------ Record extracts
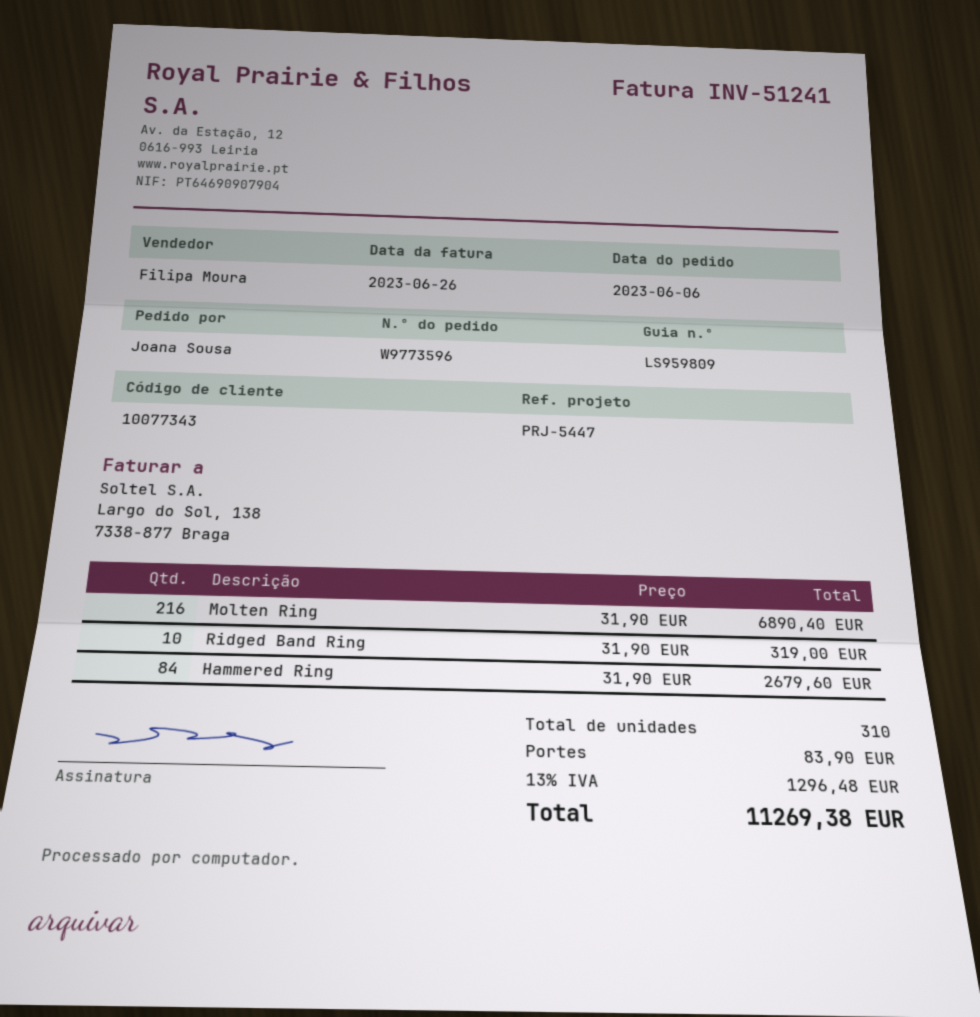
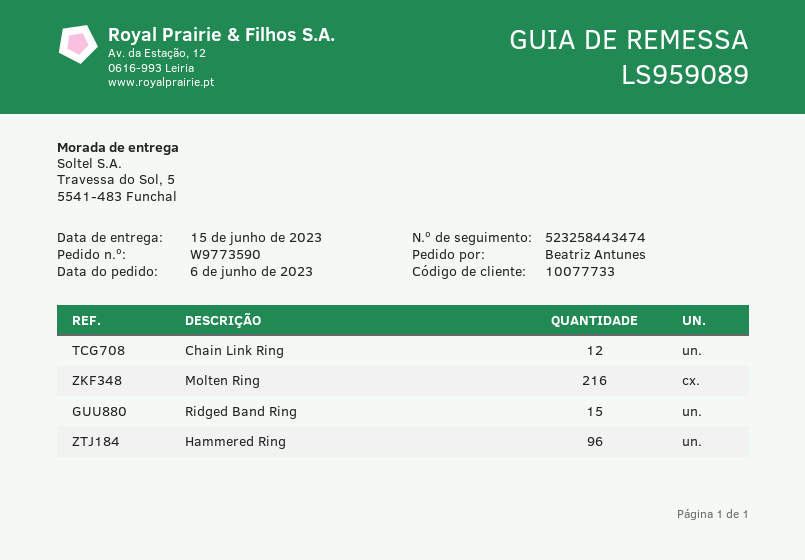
order number: W9773596 -> W9773590
delivery note number: LS959809 -> LS959089
customer number: 10077343 -> 10077733
ordered by: Joana Sousa -> Beatriz Antunes
Ridged Band Ring: 10 -> 15
Hammered Ring: 84 -> 96
Chain Link Ring: none -> 12

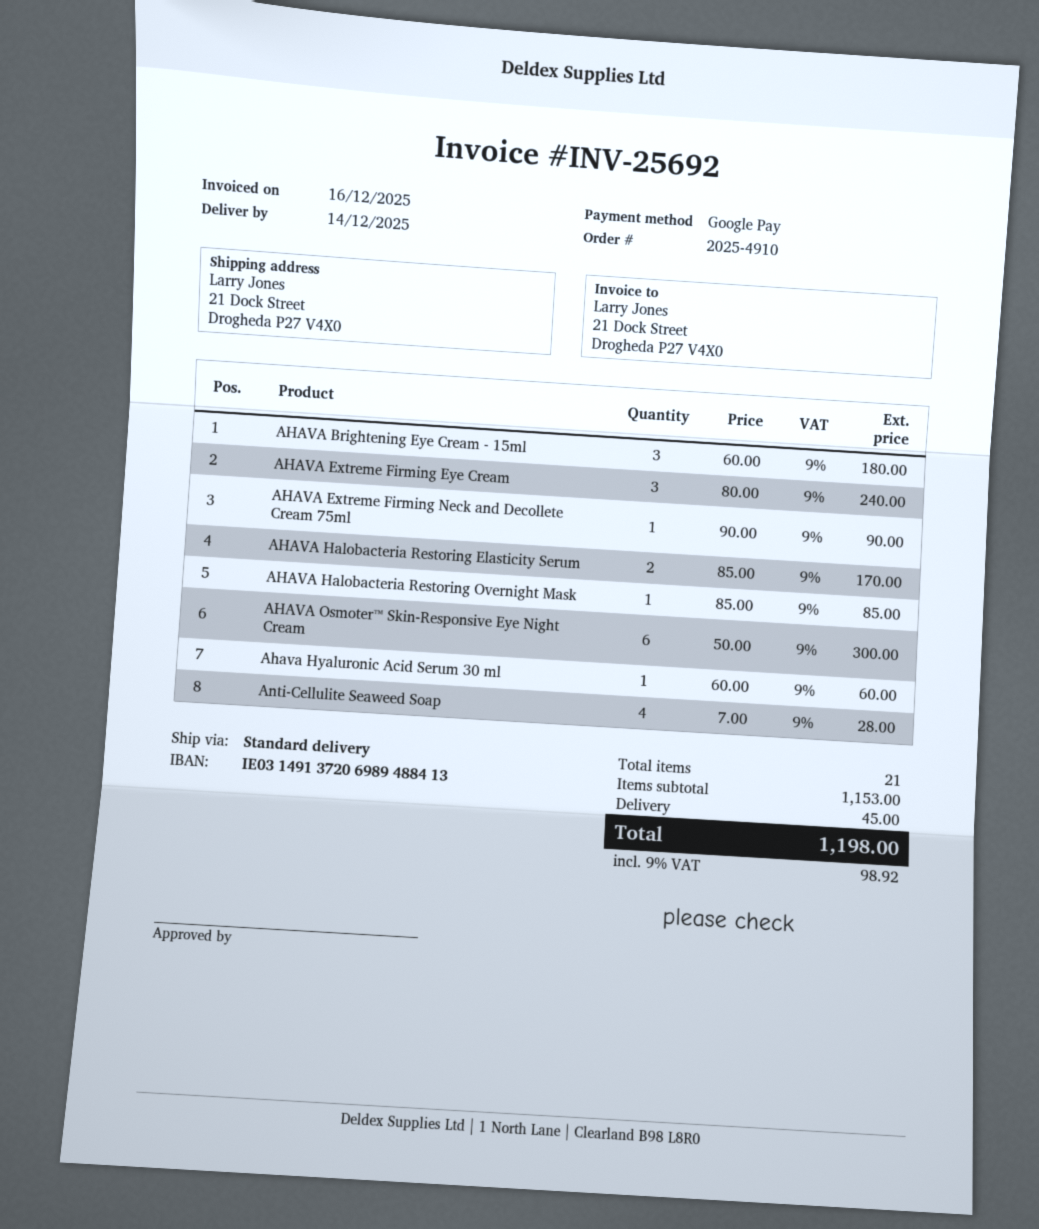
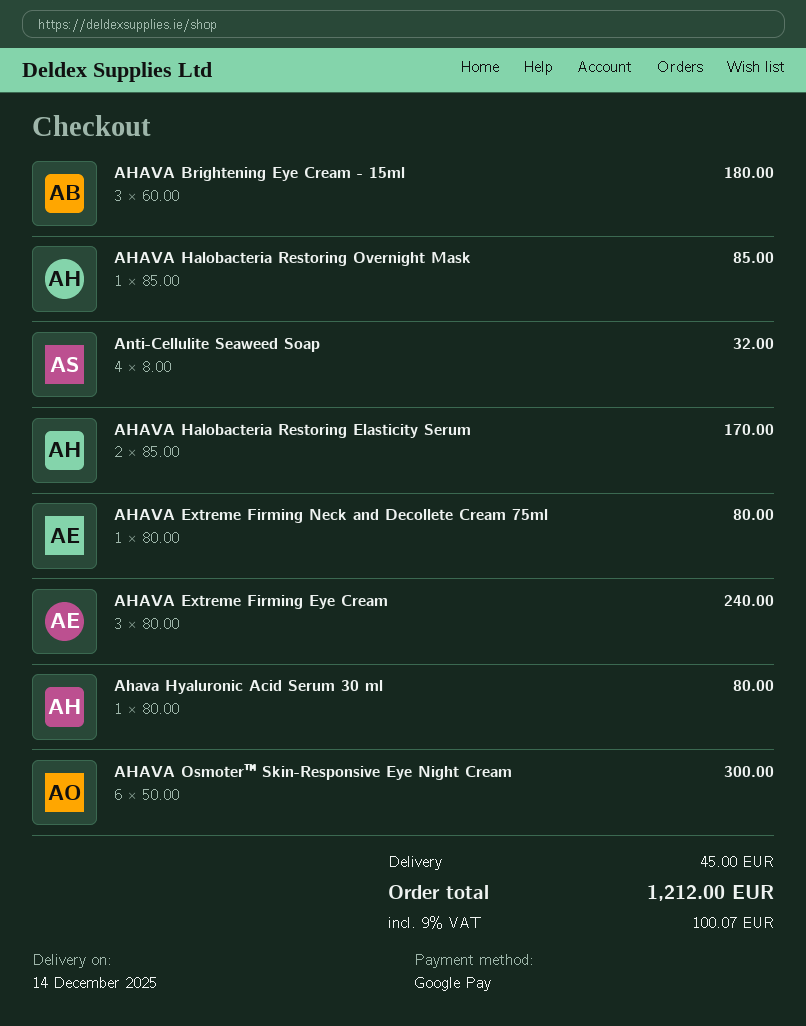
AHAVA Extreme Firming Neck and Decollete Cream 75ml: 1 x 90.00 = 90.00 -> 1 x 80.00 = 80.00
Ahava Hyaluronic Acid Serum 30 ml: 1 x 60.00 = 60.00 -> 1 x 80.00 = 80.00
Anti-Cellulite Seaweed Soap: 4 x 7.00 = 28.00 -> 4 x 8.00 = 32.00
tax: 9% = 98.92 -> 9% = 100.07
total: 1198.00 -> 1212.00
------------
Task statement: With the pictures omitted, restate every entry above word for word.

Response:
order number: W9773596 -> W9773590
delivery note number: LS959809 -> LS959089
customer number: 10077343 -> 10077733
ordered by: Joana Sousa -> Beatriz Antunes
Ridged Band Ring: 10 -> 15
Hammered Ring: 84 -> 96
Chain Link Ring: none -> 12

AHAVA Extreme Firming Neck and Decollete Cream 75ml: 1 x 90.00 = 90.00 -> 1 x 80.00 = 80.00
Ahava Hyaluronic Acid Serum 30 ml: 1 x 60.00 = 60.00 -> 1 x 80.00 = 80.00
Anti-Cellulite Seaweed Soap: 4 x 7.00 = 28.00 -> 4 x 8.00 = 32.00
tax: 9% = 98.92 -> 9% = 100.07
total: 1198.00 -> 1212.00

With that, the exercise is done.